The capability proved especially helpful last year, when health systems temporarily stopped elective procedures. Novant had to reschedule about 8,000 postponed surgeries, Yochem said. The LeanTaaS software surveyed Novant's approximately 150 ORs to determine in real time when they became available. It was implemented remotely in about a month and a half.

Hundreds of employees had to be trained to use the new software, said Sanjeev Agrawal, president and chief operating officer at LeanTaaS. He praised the Novant team for being action-minded. He said there is no other option besides using technology to scale large health-care systems even further.

"It's on us to make sure that the tools are easy to use and easy to train people on, but ... you still have to get Novant's leadership to say, 'This is a priority,'" Agrawal said.

Yochem said the pandemic created a heightened sense of urgency to learn the new system. The software can show last-minute available time slots — for Novant surgeons and for other practices using its ORs.

The partnership also extends to oncology. LeanTaaS software is handling schedules at Novant's new infusion center.

The Agnes B. and Edward I. Weisiger Cancer Institute opened in late 2020 with 80 chemotherapy infusion areas.
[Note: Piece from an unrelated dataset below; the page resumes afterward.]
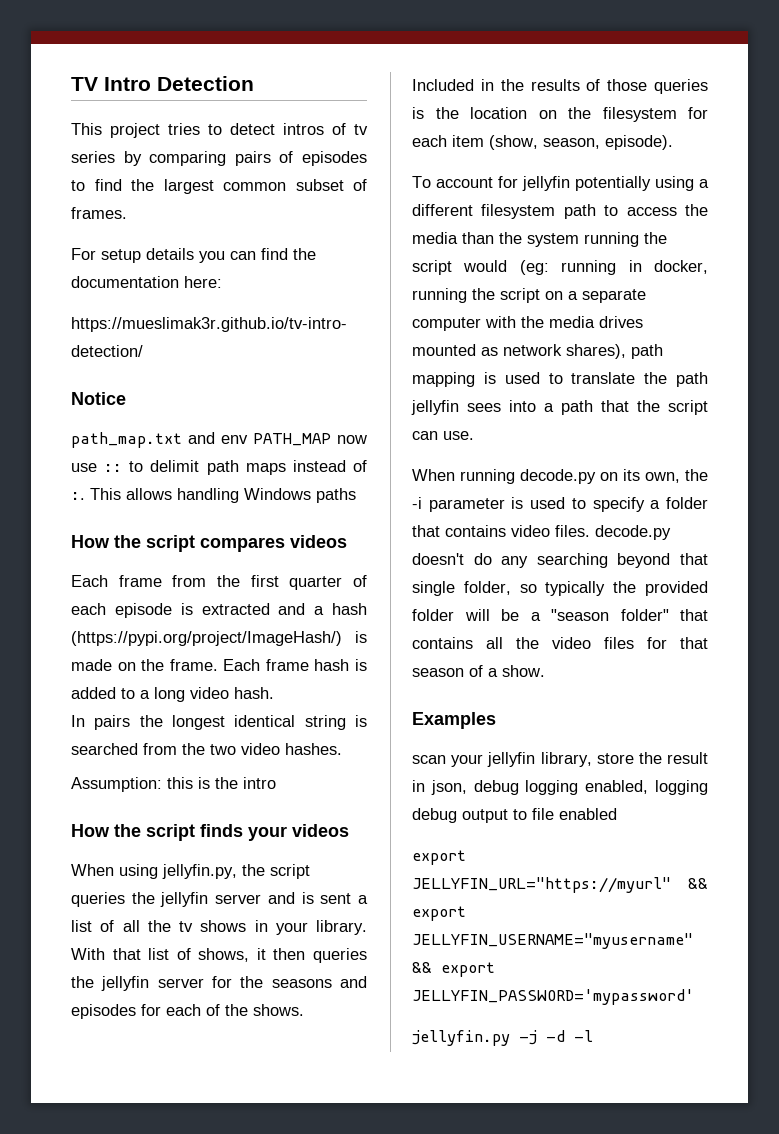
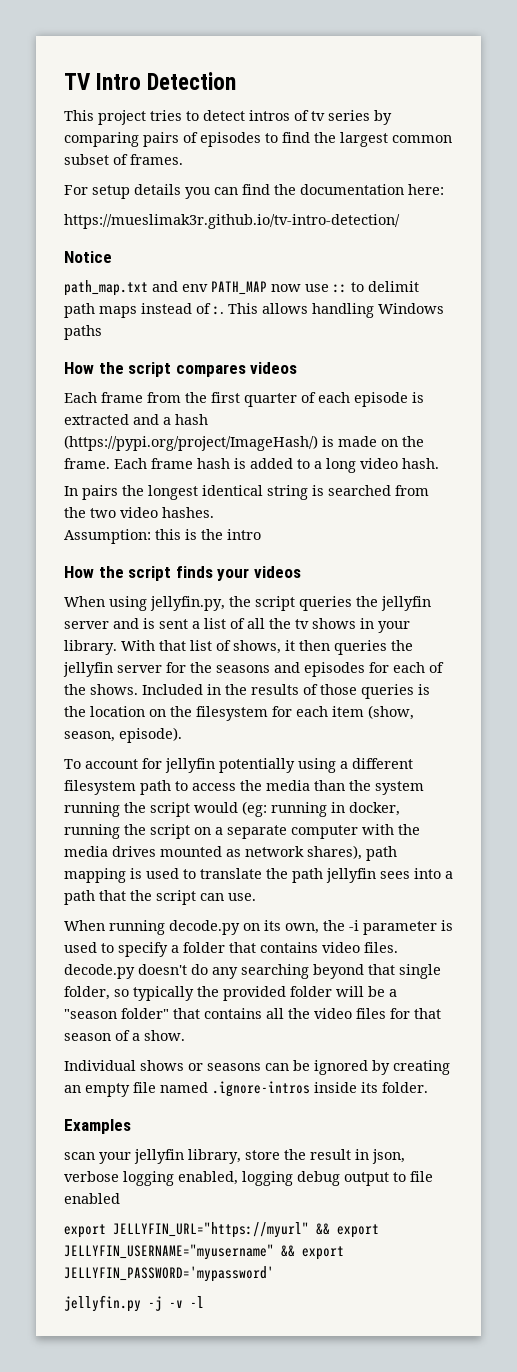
(545, 671) none -> [64,1060,450,1075] [64,1081,428,1097] // Individual shows or seasons can be ignored by creating an empty file named .ignore-intros inside its folder.
[473,780,519,795] debug -> [64,1171,119,1182] verbose
[546,1030,565,1042] -d -> [169,1300,183,1308] -v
It is part of a $166 million, 260,000-square-foot project on Queens Road that also houses the Claudia W. and John M. Belk Heart & Vascular Institute.

Novant built the infusion center without a waiting area, Yochem said, in anticipation of its work with LeanTaaS. The digital capability works similar to OR scheduling. It assigns chairs to patients and alerts them when those chairs are ready. With no waiting area, Novant had no room to fail in the implementation, she said.

"The last thing they want to do is go sit in yet another waiting room to be called to a chair where they're going to be hooked up to the equipment that delivers the medicine to them," Yochem said. "The more predictive we can get about pretty much every aspect of our business, the more effective we will be in fulfilling our mission."

Mohan Giridharadas, founder and CEO at LeanTaaS, sees more opportunities for scale as the technology progresses. He compared it to modern airport operations — airports can now funnel hundreds of passengers on and off a plane, check the mechanics and switch out the staff in under an hour. Giridharadas said that type of efficiency, without compromising on safety, can be done in medical settings.